Lately, though - I've been listening to my gut, and I've discovered what I'm sure many people already knew:
- There are few phone calls that can't wait an hour for a response. Putting my phone in the locker while I'm at the gym for an hour is a good way to clear my head. I mostly go at night, so there's less of a chance of me missing a call from my reps. When do I work out in the daytime, I just check my phone at about the 30 minute mark when putting my weight gloves in the locker, and taking out a book for the treadmill. Guess what? I've never missed anything that couldn't wait 30 minutes.
- That doing something purely creative without considering the business value of it soothes me. My mother is a creative-type, and when I was growing up, she was always learning something new. There was always some sort of project going at our house: cake decorating, making clay statues, sewing, painting, rehabbing furniture, hair-braiding, colored sand art... you name it. I'm the same way, but at some point I started feeling like everything I did had to have a business value. Not true. It just has to have personal value. If oil painting, gardening, sewing, origami, coding, and making doo-dads de-stresses me and keeps me out of therapy - that's enough. If I make money from it, that's incidental. For me, there's such joy in creating, and letting go of the outcome.
- I can participate in social media when and how I want to. I just participate in ways that work for me: I have a Facebook Page instead of a personal profile. There are limitations to doing it this way, but I'm willing to deal with them. Also, I do not have to reach every corner of the social media universe. I just have to do what I do, and the people who find value in what I do will find me, just as I've sought out or stumbled upon people whose work I find to be of value to me. That's how I'm gonna roll.

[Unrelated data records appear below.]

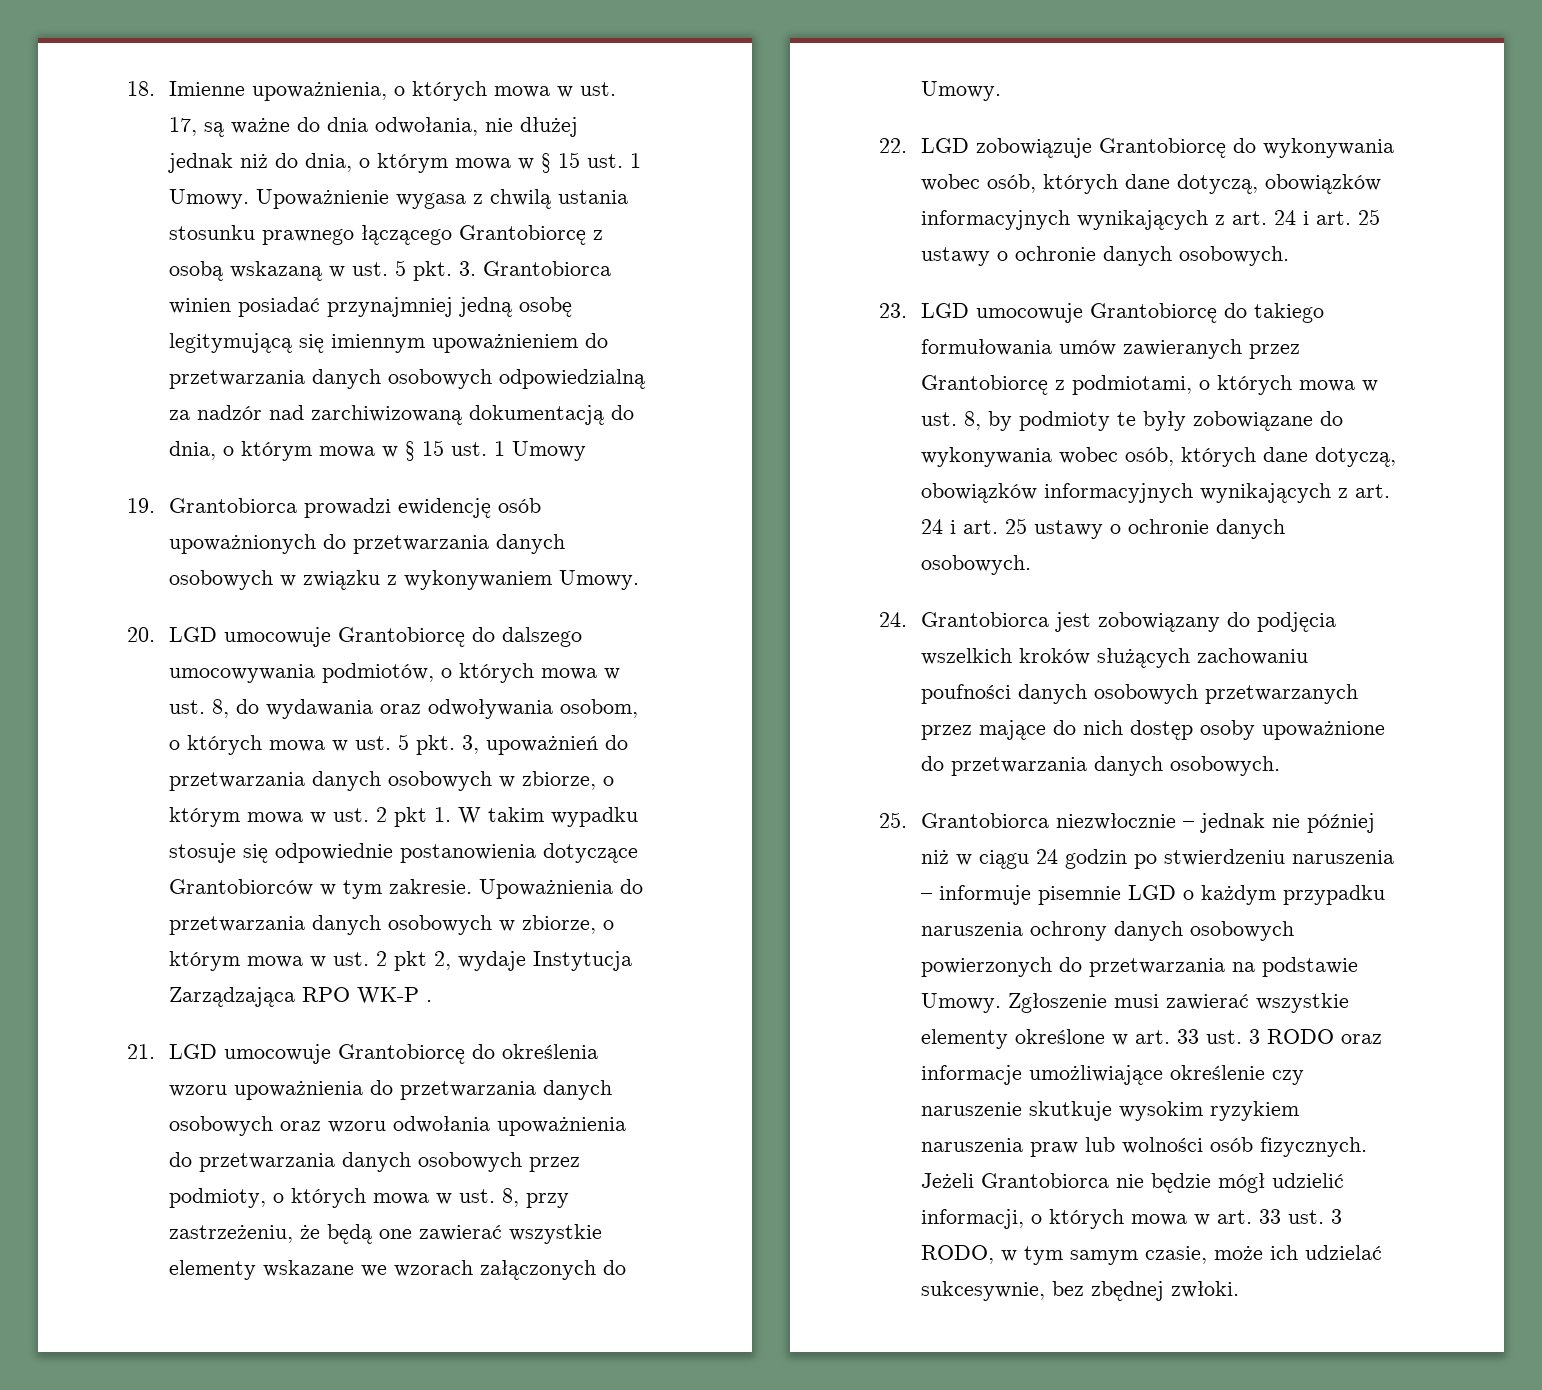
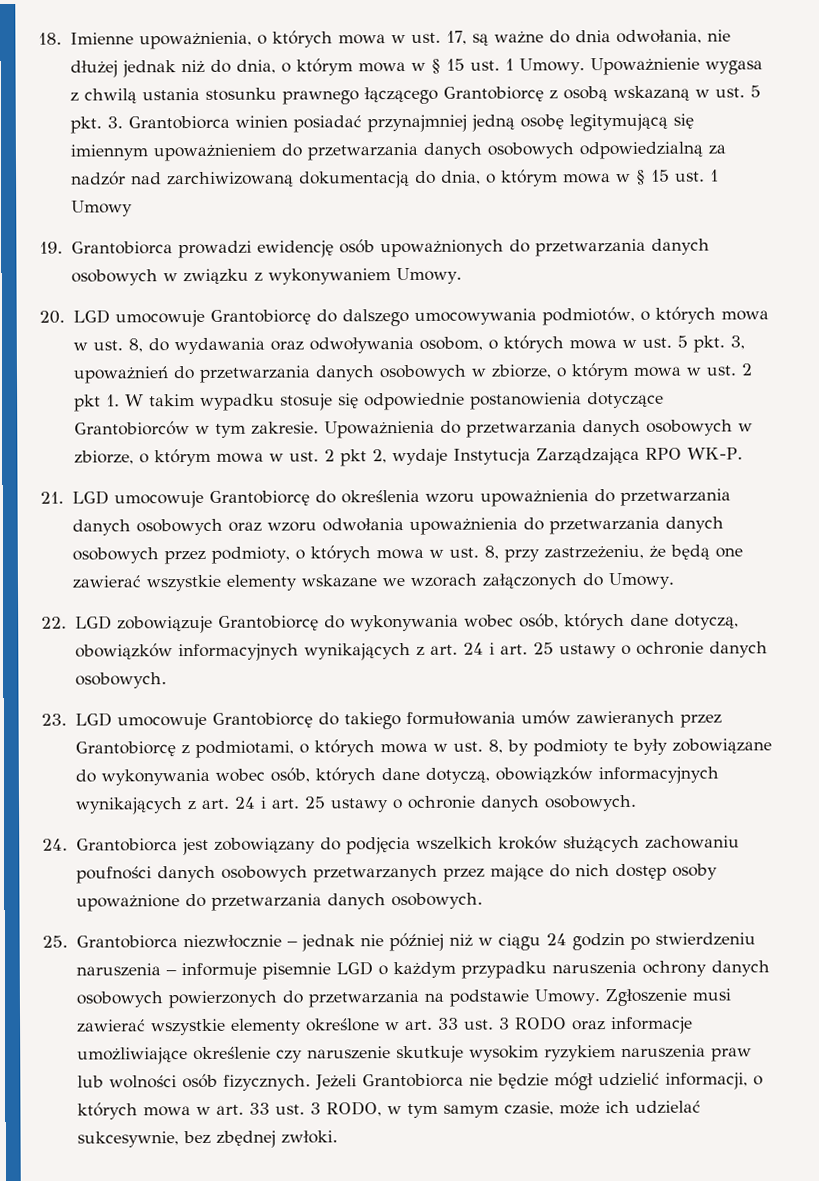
- Upoważnienia do przetwarzania danych osobowych w zbiorze, o którym mowa w ust. 2 pkt 2, wydaje Instytucja Zarządzająca RPO WK-P .
+ Upoważnienia do przetwarzania danych osobowych w zbiorze, o którym mowa w ust. 2 pkt 2, wydaje Instytucja Zarządzająca RPO WK-P.

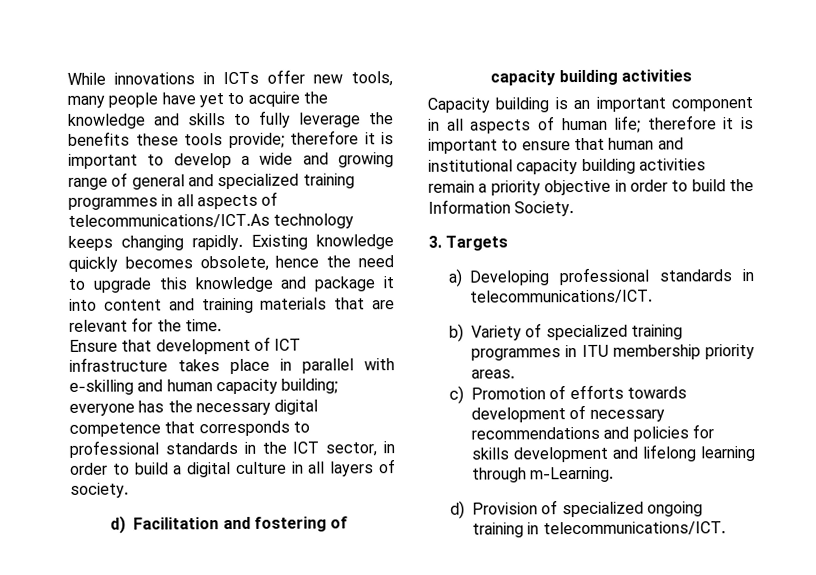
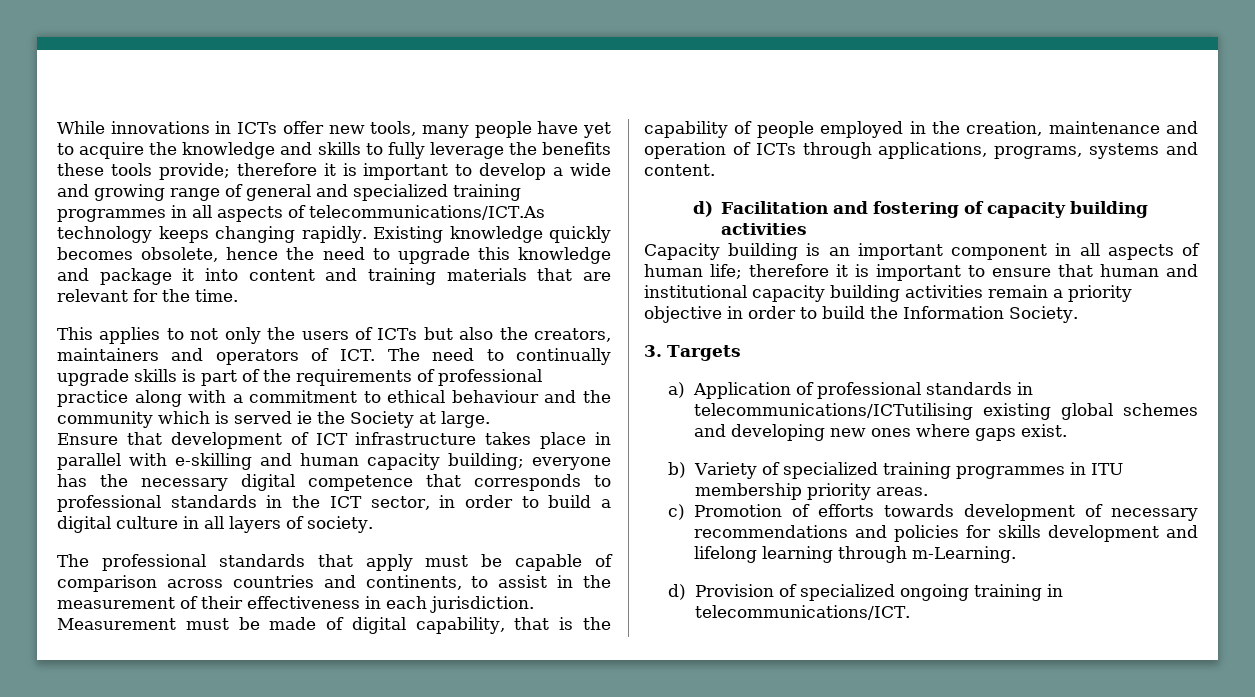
+ This applies to not only the users of ICTs but also the creators, maintainers and operators of ICT. The need to continually upgrade skills is part of the requirements of professional practice along with a commitment to ethical behaviour and the community which is served ie the Society at large.
+ The professional standards that apply must be capable of comparison across countries and continents, to assist in the measurement of their effectiveness in each jurisdiction. Measurement must be made of digital capability, that is the capability of people employed in the creation, maintenance and operation of ICTs through applications, programs, systems and content.
- a) Developing professional standards in telecommunications/ICT.
+ a) Application of professional standards in telecommunications/ICTutilising existing global schemes and developing new ones where gaps exist.

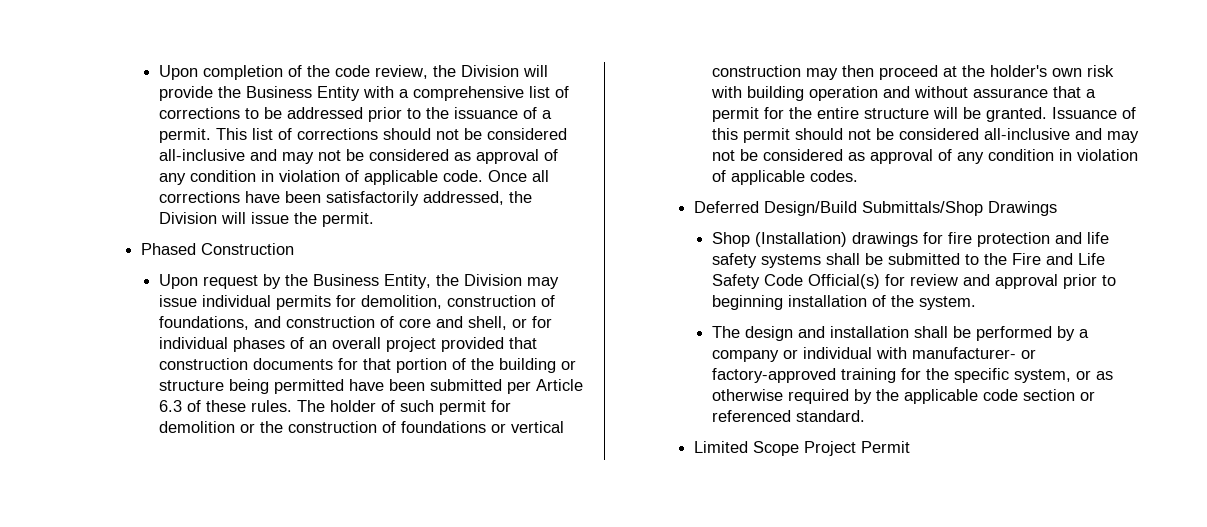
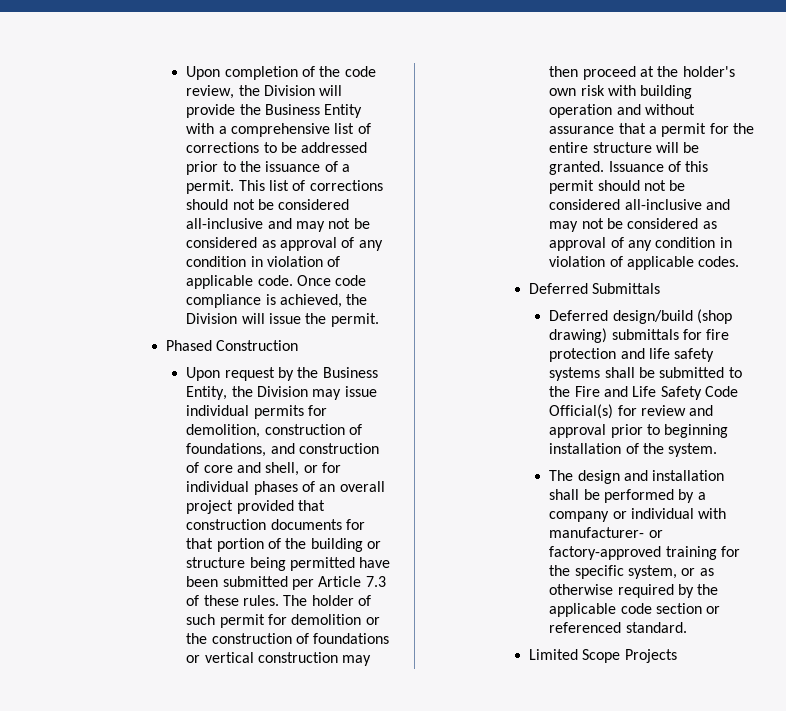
- Once all corrections have been satisfactorily addressed, the Division will issue the permit.
+ Once code compliance is achieved, the Division will issue the permit.
- Upon request by the Business Entity, the Division may issue individual permits for demolition, construction of foundations, and construction of core and shell, or for individual phases of an overall project provided that construction documents for that portion of the building or structure being permitted have been submitted per Article 6.3 of these rules.
+ Upon request by the Business Entity, the Division may issue individual permits for demolition, construction of foundations, and construction of core and shell, or for individual phases of an overall project provided that construction documents for that portion of the building or structure being permitted have been submitted per Article 7.3 of these rules.
- Deferred Design/Build Submittals/Shop Drawings
- Shop (Installation) drawings for fire protection and life safety systems shall be submitted to the Fire and Life Safety Code Official(s) for review and approval prior to beginning installation of the system.
+ Deferred Submittals
+ Deferred design/build (shop drawing) submittals for fire protection and life safety systems shall be submitted to the Fire and Life Safety Code Official(s) for review and approval prior to beginning installation of the system.
- Limited Scope Project Permit
+ Limited Scope Projects

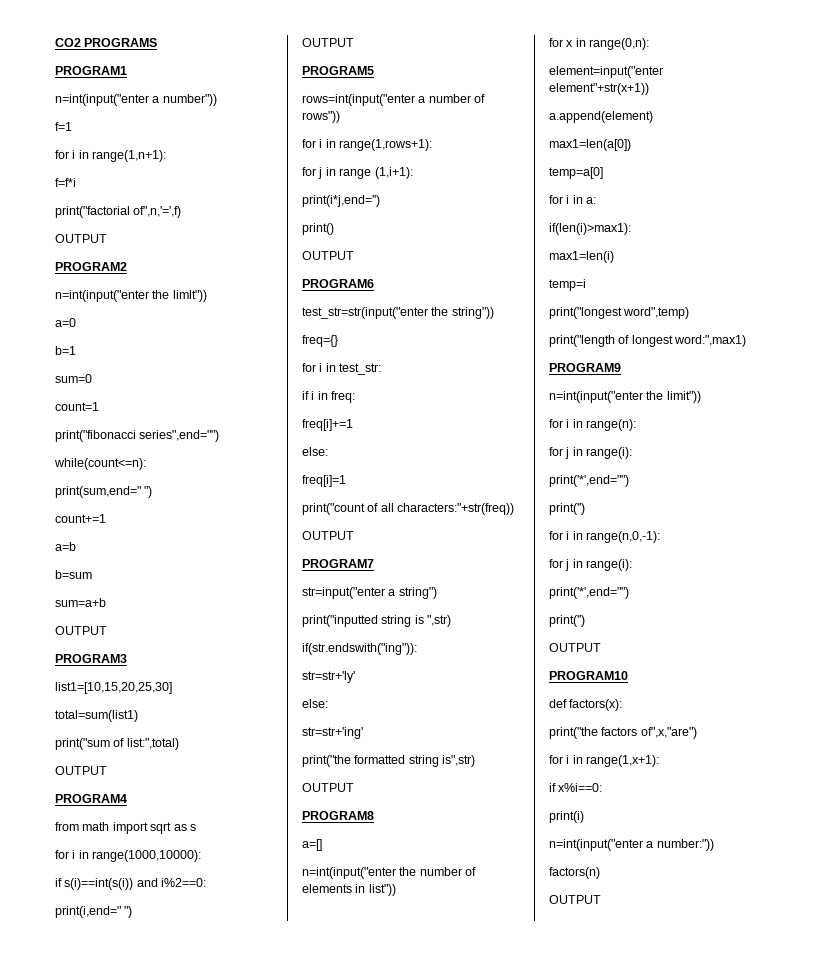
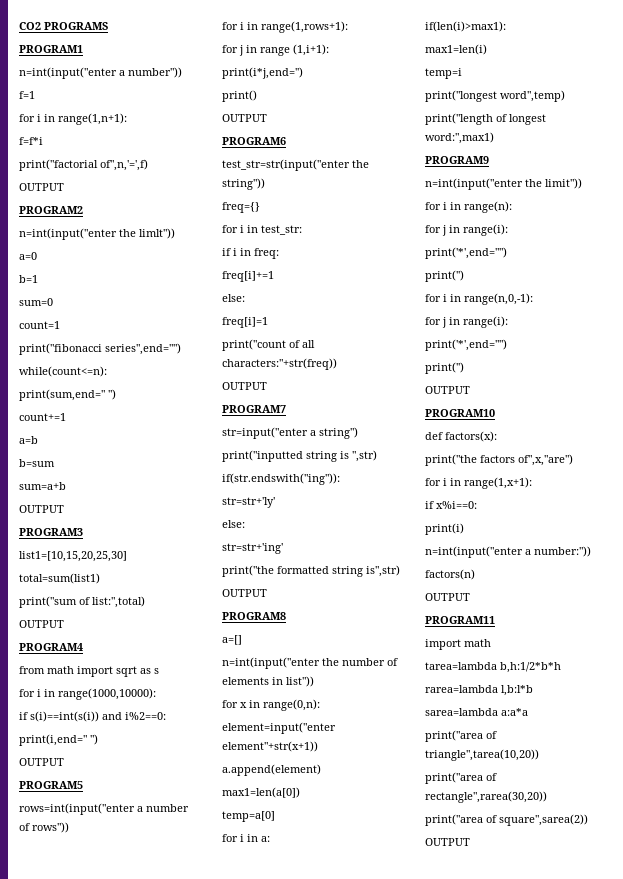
+ PROGRAM11
+ import math
+ tarea=lambda b,h:1/2*b*h
+ rarea=lambda l,b:l*b
+ sarea=lambda a:a*a
+ print("area of triangle",tarea(10,20))
+ print("area of rectangle",rarea(30,20))
+ print("area of square",sarea(2))
+ OUTPUT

Maybe this will help a fellow introvert or two. There are a lot of us who are struggling to keep up with a world that places a higher value on extroversion. I see y'all, and stand in (quiet) solidarity.
--Nicole
*I'm still making peace with this. If I were talking about people that I didn't like, this wouldn't bother me. I don't much deal with people that I don't like, so that isn't the issue. I'm talking about people that I do like and even LOVE. It's rude and dismissive not to call people back, but I can't talk on the phone for 2 hours everyday. Like "I. Just. Can. Not." (A little voice in my head is screaming at the thought of it.) Even my mom texts me 95% of the time, unless something is urgent.